%%

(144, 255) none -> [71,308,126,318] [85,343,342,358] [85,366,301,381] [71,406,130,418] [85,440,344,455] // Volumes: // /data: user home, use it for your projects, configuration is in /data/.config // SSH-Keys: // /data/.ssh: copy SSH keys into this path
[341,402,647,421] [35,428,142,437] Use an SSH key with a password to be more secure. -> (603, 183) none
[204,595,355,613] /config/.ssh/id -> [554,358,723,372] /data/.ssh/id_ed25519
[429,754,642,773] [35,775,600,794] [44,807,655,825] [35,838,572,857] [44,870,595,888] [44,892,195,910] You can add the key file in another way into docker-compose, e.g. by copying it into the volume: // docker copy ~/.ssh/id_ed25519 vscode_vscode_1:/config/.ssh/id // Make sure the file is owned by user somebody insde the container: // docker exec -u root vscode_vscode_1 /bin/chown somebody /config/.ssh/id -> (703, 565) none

%%
%%

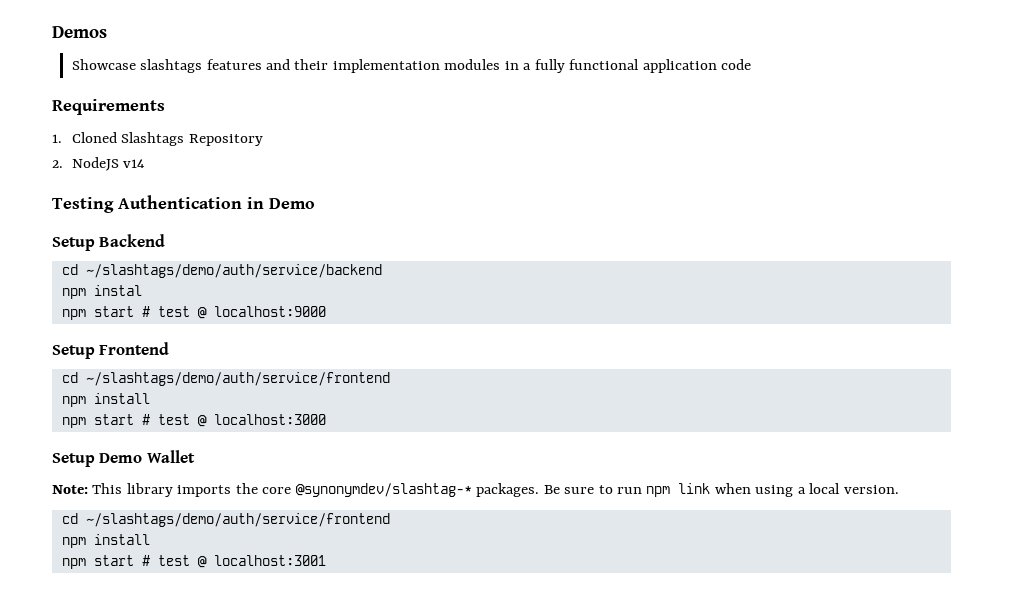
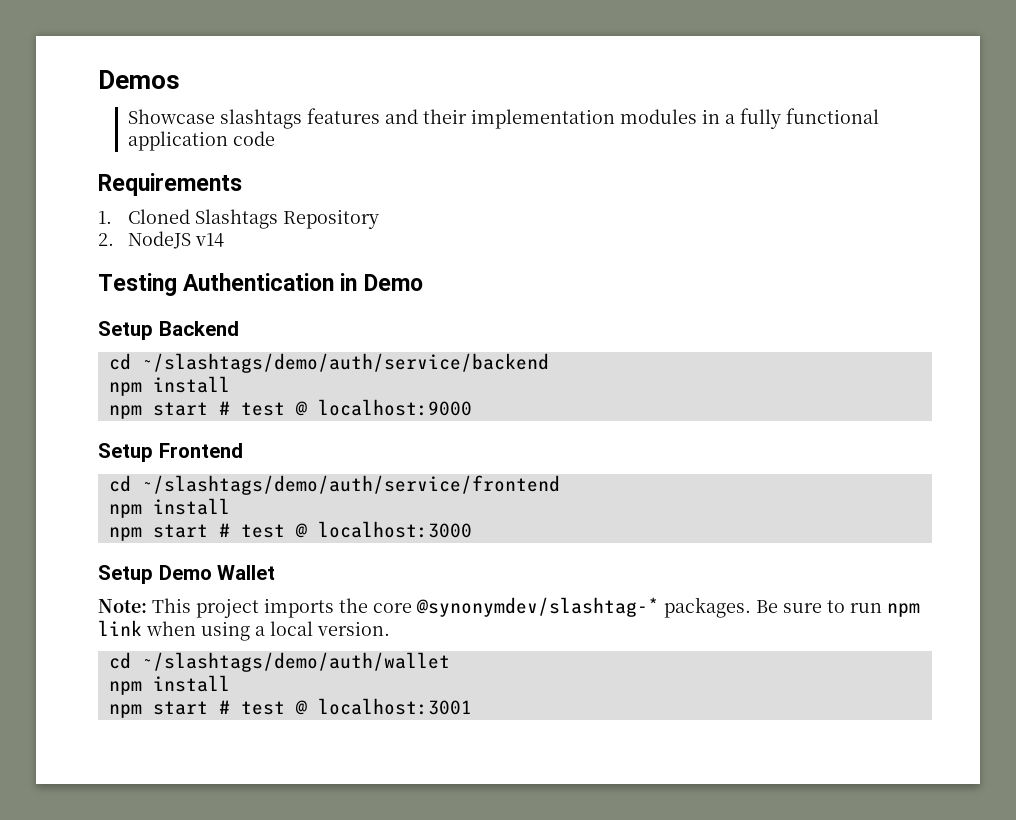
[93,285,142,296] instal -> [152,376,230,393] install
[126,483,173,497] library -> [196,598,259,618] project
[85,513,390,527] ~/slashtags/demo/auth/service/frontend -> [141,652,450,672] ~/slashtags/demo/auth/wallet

%%
%%

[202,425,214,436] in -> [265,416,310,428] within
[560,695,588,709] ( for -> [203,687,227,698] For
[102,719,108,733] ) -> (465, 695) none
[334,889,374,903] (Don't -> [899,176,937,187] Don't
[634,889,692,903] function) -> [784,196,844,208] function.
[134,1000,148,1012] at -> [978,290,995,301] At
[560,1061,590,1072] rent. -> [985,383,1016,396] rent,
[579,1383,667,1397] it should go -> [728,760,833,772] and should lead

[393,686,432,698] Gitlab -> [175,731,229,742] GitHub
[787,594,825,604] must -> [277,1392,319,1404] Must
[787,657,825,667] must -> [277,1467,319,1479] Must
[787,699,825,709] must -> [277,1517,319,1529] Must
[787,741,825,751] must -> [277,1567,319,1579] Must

%%

> [TRY IT] Lines to set down from above: the line with "[393,686,432,698] Gitlab ->", the line with "[787,741,825,751] must ->", and every line between, each exactly as written.

> [SOLUTION TO THE PROBLEM]
[393,686,432,698] Gitlab -> [175,731,229,742] GitHub
[787,594,825,604] must -> [277,1392,319,1404] Must
[787,657,825,667] must -> [277,1467,319,1479] Must
[787,699,825,709] must -> [277,1517,319,1529] Must
[787,741,825,751] must -> [277,1567,319,1579] Must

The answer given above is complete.